DATA PROVIDED

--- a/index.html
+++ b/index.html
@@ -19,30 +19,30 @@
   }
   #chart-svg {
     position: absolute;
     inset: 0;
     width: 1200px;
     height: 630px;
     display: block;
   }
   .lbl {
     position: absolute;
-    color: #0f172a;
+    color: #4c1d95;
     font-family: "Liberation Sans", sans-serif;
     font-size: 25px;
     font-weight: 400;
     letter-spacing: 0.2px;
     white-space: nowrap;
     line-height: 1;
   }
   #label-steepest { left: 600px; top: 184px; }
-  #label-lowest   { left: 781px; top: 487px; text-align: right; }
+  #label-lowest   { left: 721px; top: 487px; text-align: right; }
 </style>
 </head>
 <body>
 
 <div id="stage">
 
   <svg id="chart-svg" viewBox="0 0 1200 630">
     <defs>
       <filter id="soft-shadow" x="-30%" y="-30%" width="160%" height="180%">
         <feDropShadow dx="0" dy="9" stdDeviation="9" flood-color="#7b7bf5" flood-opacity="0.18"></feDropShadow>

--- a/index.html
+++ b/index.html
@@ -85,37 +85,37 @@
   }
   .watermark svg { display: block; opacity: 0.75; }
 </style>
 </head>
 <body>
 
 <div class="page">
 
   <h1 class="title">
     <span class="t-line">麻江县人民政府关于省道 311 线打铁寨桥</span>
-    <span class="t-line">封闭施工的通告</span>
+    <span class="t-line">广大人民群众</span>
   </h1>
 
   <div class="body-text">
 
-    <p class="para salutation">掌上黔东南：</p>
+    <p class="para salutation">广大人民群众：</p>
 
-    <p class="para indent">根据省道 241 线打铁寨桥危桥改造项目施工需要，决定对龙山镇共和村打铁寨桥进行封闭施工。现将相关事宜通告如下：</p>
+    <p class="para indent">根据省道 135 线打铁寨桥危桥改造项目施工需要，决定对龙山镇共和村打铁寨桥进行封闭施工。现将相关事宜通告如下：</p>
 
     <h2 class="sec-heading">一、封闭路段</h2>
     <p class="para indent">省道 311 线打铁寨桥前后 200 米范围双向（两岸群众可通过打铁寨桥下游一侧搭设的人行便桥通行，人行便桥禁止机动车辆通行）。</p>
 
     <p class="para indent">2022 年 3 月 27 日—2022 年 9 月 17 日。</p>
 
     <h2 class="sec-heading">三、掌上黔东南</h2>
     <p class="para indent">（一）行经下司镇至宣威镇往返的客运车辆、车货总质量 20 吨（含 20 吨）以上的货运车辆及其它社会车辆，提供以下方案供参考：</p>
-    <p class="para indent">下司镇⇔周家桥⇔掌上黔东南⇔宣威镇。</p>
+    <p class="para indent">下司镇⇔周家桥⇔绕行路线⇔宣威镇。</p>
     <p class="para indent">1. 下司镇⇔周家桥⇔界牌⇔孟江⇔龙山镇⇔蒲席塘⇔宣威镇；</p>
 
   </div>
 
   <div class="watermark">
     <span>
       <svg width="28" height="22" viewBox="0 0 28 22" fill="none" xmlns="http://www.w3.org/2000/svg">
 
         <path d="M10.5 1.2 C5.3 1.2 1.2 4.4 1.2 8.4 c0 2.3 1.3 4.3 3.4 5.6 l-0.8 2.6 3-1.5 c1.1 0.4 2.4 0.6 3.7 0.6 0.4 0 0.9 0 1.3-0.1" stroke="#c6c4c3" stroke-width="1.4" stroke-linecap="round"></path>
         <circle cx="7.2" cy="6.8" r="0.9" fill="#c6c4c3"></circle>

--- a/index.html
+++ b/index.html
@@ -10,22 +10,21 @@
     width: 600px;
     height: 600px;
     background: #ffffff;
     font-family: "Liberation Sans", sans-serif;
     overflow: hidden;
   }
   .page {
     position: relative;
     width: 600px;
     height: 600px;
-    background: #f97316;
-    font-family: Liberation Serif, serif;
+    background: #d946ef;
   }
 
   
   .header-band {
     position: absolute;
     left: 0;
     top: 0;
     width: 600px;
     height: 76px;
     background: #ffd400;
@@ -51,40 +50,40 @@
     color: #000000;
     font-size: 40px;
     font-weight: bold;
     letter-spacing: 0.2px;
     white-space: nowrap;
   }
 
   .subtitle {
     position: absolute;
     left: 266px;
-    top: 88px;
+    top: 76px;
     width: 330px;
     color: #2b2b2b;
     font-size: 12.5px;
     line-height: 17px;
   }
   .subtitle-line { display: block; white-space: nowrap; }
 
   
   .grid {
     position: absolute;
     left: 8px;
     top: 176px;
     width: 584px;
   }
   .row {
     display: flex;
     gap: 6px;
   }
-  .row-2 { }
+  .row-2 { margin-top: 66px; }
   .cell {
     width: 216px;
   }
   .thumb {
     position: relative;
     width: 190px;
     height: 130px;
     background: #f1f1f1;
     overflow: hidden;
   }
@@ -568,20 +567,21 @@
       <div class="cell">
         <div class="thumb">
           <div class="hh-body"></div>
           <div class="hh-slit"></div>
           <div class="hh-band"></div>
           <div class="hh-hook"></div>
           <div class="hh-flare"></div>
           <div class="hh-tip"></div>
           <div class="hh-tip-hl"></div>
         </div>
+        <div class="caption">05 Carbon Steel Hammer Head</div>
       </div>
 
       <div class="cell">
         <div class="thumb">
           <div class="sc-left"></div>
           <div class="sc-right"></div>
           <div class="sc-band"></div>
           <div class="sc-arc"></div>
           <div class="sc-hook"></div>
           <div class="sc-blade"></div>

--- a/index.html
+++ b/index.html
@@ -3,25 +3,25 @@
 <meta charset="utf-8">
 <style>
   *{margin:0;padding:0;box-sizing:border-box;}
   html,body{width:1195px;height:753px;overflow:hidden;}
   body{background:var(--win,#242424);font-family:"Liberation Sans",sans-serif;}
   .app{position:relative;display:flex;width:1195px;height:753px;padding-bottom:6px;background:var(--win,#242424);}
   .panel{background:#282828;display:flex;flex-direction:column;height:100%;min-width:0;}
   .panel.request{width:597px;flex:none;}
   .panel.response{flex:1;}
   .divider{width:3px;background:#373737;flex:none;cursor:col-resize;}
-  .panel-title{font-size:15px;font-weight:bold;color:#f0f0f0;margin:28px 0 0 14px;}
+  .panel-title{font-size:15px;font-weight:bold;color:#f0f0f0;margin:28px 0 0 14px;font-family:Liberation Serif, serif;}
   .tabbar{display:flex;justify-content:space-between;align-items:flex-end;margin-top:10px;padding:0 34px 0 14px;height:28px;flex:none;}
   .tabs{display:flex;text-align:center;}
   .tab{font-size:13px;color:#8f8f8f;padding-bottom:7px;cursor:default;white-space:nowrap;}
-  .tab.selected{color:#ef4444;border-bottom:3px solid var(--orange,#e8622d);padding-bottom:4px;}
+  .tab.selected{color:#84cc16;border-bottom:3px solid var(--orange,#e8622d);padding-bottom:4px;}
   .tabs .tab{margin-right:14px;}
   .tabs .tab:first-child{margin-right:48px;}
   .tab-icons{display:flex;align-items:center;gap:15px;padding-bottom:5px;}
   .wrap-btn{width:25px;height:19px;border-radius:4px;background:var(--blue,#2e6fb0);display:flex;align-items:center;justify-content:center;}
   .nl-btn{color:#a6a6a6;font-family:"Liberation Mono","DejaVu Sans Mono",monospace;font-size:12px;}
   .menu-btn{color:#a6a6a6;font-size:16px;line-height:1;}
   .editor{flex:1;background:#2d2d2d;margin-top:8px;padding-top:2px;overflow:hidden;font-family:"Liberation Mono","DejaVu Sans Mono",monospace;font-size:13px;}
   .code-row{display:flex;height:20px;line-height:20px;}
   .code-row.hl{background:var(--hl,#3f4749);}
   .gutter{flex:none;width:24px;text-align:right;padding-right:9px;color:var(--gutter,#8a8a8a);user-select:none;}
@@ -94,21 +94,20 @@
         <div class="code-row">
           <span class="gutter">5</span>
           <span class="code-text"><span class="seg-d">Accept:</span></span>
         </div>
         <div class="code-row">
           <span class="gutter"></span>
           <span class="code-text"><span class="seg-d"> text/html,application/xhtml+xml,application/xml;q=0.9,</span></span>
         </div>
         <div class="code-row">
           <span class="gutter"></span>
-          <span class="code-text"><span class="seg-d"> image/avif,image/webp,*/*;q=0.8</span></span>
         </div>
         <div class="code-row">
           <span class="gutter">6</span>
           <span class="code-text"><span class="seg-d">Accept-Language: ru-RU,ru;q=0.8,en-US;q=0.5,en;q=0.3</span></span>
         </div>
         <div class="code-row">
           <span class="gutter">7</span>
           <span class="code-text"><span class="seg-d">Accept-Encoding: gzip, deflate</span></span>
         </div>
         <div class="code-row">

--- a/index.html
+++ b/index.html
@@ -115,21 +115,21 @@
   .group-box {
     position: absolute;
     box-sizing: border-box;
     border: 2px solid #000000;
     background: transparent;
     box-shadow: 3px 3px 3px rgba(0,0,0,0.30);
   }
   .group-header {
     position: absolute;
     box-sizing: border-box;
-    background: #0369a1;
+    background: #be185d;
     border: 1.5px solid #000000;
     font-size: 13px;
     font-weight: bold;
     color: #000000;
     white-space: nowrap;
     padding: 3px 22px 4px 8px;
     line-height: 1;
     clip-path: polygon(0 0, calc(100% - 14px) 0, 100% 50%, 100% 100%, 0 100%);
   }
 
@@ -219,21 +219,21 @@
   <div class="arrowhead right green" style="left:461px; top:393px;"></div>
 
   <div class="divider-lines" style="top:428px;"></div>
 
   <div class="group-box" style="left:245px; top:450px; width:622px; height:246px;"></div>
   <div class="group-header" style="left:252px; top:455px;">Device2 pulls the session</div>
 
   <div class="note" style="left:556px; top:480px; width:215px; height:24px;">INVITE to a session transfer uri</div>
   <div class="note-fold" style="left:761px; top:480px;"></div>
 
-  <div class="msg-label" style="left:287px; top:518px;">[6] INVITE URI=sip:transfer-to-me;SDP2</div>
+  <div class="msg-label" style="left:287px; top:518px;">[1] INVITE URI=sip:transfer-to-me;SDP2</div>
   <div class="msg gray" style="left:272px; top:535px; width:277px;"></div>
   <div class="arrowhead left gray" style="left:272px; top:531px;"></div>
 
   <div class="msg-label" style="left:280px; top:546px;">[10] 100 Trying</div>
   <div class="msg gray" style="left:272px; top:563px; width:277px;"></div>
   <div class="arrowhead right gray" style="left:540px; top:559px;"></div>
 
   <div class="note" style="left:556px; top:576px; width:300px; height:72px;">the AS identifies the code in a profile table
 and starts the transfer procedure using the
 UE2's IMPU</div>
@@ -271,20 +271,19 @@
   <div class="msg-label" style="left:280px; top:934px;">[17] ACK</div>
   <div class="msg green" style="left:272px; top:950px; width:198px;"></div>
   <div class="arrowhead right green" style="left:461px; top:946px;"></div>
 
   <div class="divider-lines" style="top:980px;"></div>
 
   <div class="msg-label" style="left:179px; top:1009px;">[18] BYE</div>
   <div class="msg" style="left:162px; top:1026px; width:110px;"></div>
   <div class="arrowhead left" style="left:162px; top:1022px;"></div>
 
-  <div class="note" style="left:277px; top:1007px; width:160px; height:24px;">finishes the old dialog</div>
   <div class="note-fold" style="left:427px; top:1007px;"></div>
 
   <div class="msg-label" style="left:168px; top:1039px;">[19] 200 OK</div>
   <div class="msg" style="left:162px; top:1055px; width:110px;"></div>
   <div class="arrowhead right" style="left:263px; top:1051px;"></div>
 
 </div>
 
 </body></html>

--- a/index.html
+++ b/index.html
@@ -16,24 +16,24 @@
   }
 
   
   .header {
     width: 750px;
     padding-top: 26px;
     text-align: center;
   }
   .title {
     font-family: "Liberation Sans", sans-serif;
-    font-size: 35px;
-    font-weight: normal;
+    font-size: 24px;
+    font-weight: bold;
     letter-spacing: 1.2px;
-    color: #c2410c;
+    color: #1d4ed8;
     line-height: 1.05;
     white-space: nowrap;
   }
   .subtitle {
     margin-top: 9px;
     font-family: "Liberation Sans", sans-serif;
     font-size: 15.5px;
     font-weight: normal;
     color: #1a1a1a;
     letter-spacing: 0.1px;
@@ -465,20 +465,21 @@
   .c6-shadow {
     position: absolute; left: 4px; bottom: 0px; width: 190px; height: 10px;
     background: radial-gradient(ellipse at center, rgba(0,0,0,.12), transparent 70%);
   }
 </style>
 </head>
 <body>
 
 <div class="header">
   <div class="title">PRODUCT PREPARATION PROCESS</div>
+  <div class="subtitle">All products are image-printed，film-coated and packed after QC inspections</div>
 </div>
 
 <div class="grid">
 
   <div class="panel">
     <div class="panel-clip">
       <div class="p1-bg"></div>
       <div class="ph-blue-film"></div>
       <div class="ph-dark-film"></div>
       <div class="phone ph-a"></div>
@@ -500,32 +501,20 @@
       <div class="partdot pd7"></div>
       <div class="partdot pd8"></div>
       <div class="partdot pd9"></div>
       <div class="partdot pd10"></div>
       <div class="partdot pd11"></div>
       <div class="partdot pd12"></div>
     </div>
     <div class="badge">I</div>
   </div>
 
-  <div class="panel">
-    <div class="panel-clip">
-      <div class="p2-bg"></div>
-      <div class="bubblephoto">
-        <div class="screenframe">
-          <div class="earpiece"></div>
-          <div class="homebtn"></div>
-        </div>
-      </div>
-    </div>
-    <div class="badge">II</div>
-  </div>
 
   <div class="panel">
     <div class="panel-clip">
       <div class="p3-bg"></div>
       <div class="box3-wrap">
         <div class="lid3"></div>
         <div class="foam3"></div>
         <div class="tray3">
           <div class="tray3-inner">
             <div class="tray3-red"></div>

TASK PROMPT
Check the records above line by line and tally those holding the string "spacing". Answer with the number only.

EXERCISE ANSWER
4